Overview of the DiskANN Project (2018–present)

Research Ideas

DiskANN started as a research project in 2018–2019 to address the large gap between vector search algorithms in the literature and the rapidly expanding scale and feature needs in industry.

Our research, with co-authors from MSR, Microsoft product groups, CMU, UMD, MIT, IITH, and UCI, addresses the following problems—many of which push the state of the art by an order of magnitude in one or more directions:

  1. The first practical, high-performance SSD-based index that could index 10× more vectors per machine than previous in-memory systems [1].
  2. The first papers on updating graph-structured vector indices with stable recall, either via merges [2] or via in-place edits [4].
  3. The first paper on predicate pushdown for vector-plus-predicate queries that provide high recall and two or more orders of magnitude higher query performance [3].
  4. Deterministic parallel updates to the index (experiments on 192 cores) [5].
  5. A single logical, distributed 50-billion-point index across 1,000 machines with 6× higher efficiency than sharded indices [8].
  6. Investigation of out-of-distribution (OOD) queries [16].
  7. Indices for diverse recommendations [17].
  8. Adaptations of large indices for GPUs [21].
  9. A theoretical analysis of beam search for graph-structured vector indices [25].
  10. Adaptive distances for large vector search with predicates [26].

Some of the ideas are surveyed in a recent bulletin [6].

Adoption

Many of these ideas are implemented in an open-source project [12], and are used widely within Microsoft and industry, and have inspired hardware adaptations.

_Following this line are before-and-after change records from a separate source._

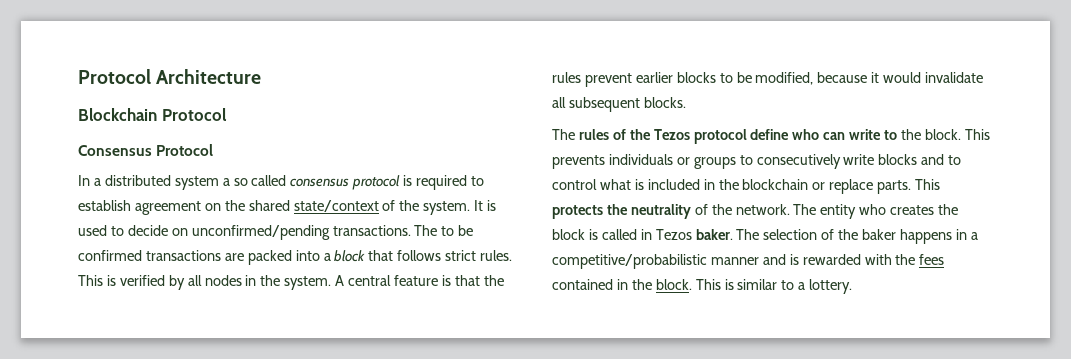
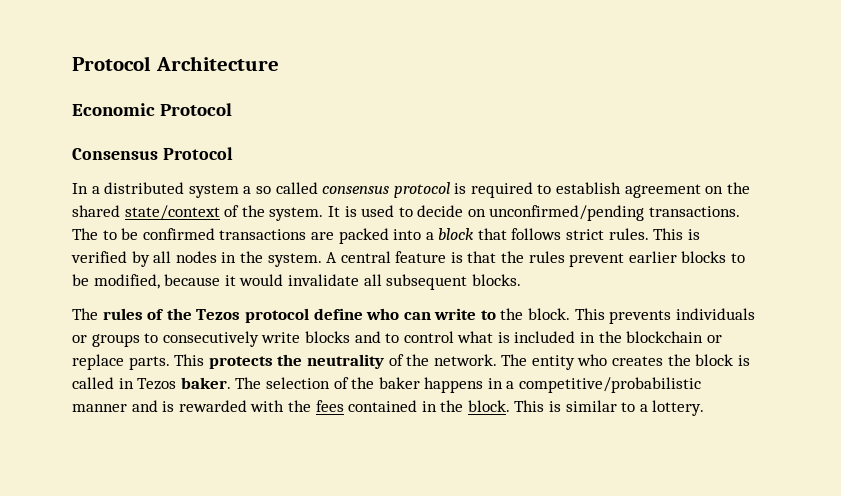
- Blockchain Protocol
+ Economic Protocol

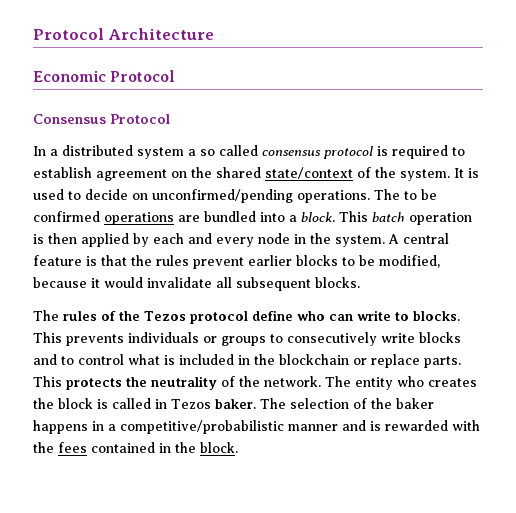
- It is used to decide on unconfirmed/pending transactions.
+ It is used to decide on unconfirmed/pending operations.
- The to be confirmed transactions are packed into a block that follows strict rules. This is verified by all nodes in the system.
+ The to be confirmed operations are bundled into a block. This batch operation is then applied by each and every node in the system.
- The rules of the Tezos protocol define who can write to the block.
+ The rules of the Tezos protocol define who can write to blocks.
- This is similar to a lottery.

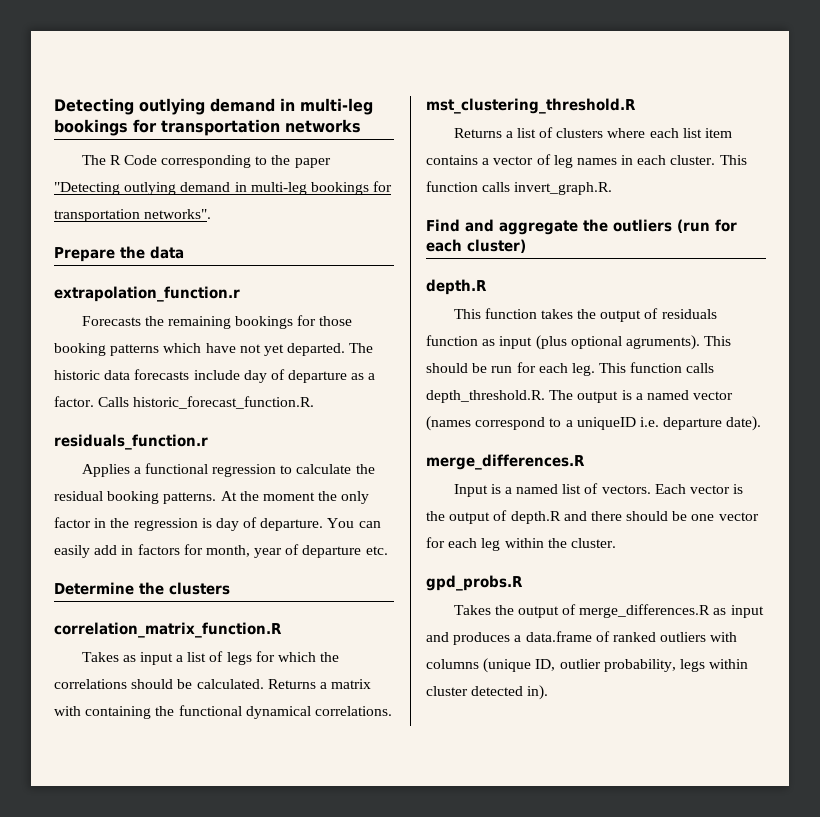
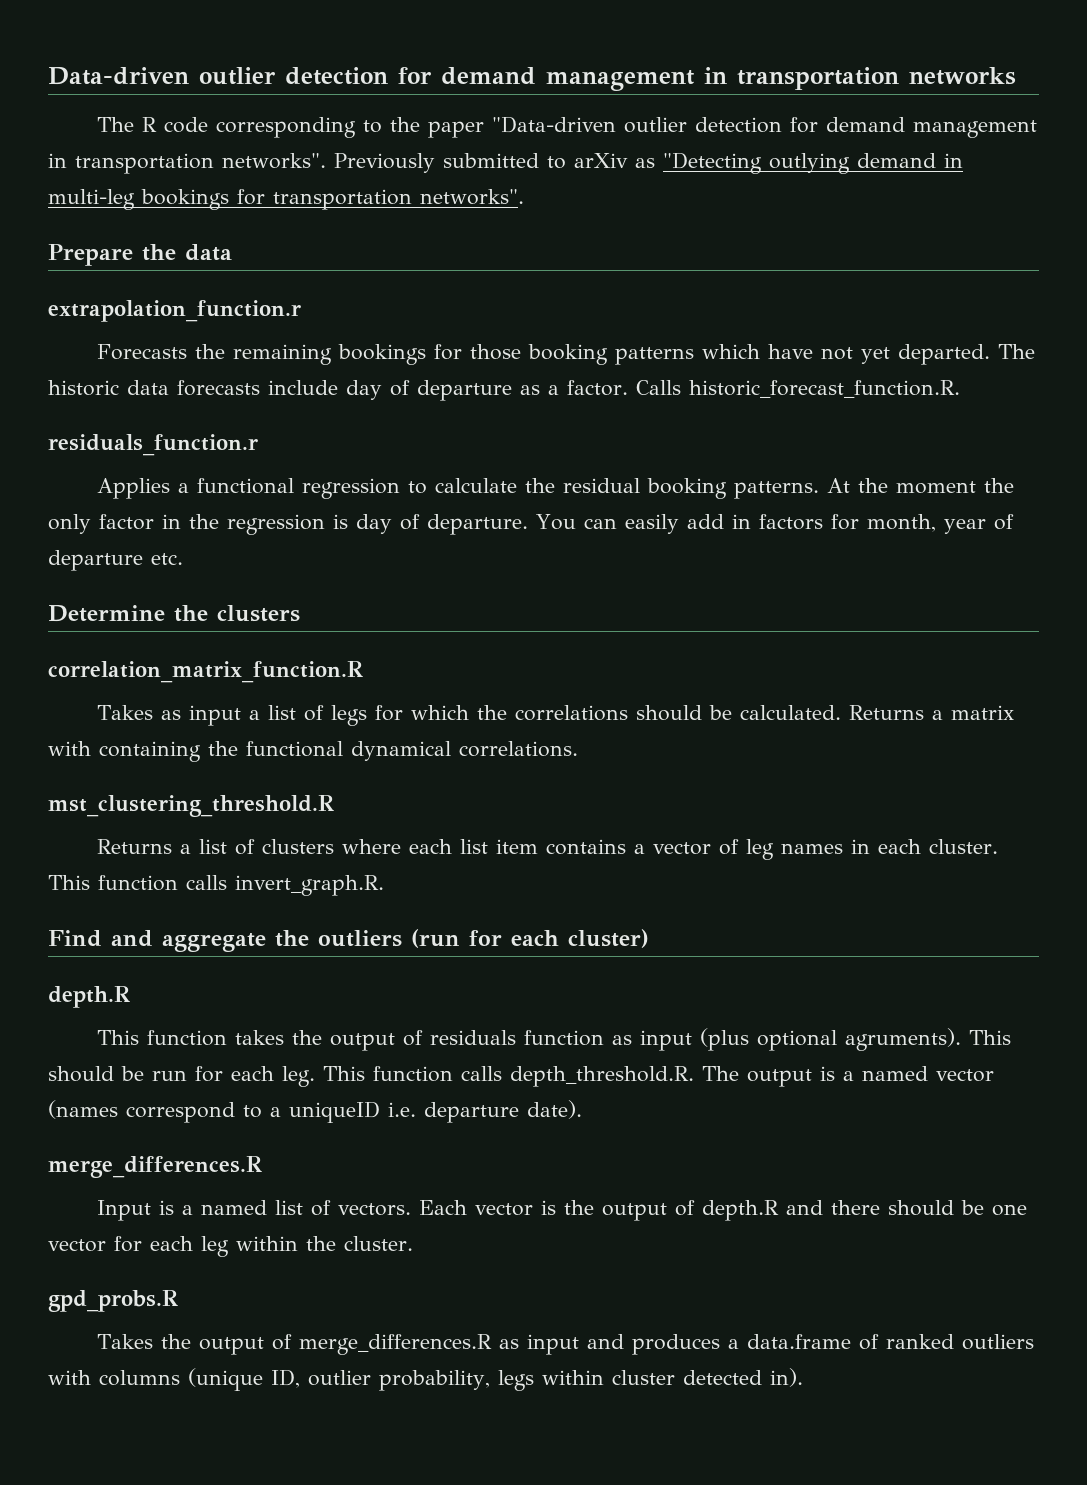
- Detecting outlying demand in multi-leg bookings for transportation networks
+ Data-driven outlier detection for demand management in transportation networks
- The R Code corresponding to the paper "Detecting outlying demand in multi-leg bookings for transportation networks".
+ The R code corresponding to the paper "Data-driven outlier detection for demand management in transportation networks". Previously submitted to arXiv as "Detecting outlying demand in multi-leg bookings for transportation networks".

A few examples include:

  1. The code we wrote supports at-scale vector indices at Microsoft in Bing, Ads, Microsoft 365, Windows, and Azure databases.
  2. In the PostgreSQL ecosystem, they are implemented by TimescaleDB as pgvectorscale [14].
  3. In the Cassandra ecosystem, DataStax (now part of IBM) implemented them as JVector [15].
  4. Milvus, Pinecone, Weaviate, and other vector databases have implemented or adapted these ideas.
  5. Storage-only vector search by Kioxia [19].
  6. Intel's adaptations for Optane PMem [20].
  7. NVIDIA's adaptations for the cuVS library [18], [22].

Benchmarks

Along the way, we realized there were few public datasets or benchmarks, so we partnered with other companies and universities to:

  1. Create new datasets for large-scale vector search and its variants [13].
  2. Publish open-source baseline algorithms [12].
  3. Run two competitions at NeurIPS 2021 and NeurIPS 2023 [9], [10]. These have been used in many theses and research papers, including those in database and ML conferences.

Current and Future

The code for this research [12] was forked many times internally and reimplemented externally, which made it hard to manage and develop new algorithms. Further, since the 2023 version of DiskANN [12] was tied to specific points in the storage hierarchy and managed its own index terms, it was hard to integrate into databases, preventing it from being hardened into a highly available and durable vector database.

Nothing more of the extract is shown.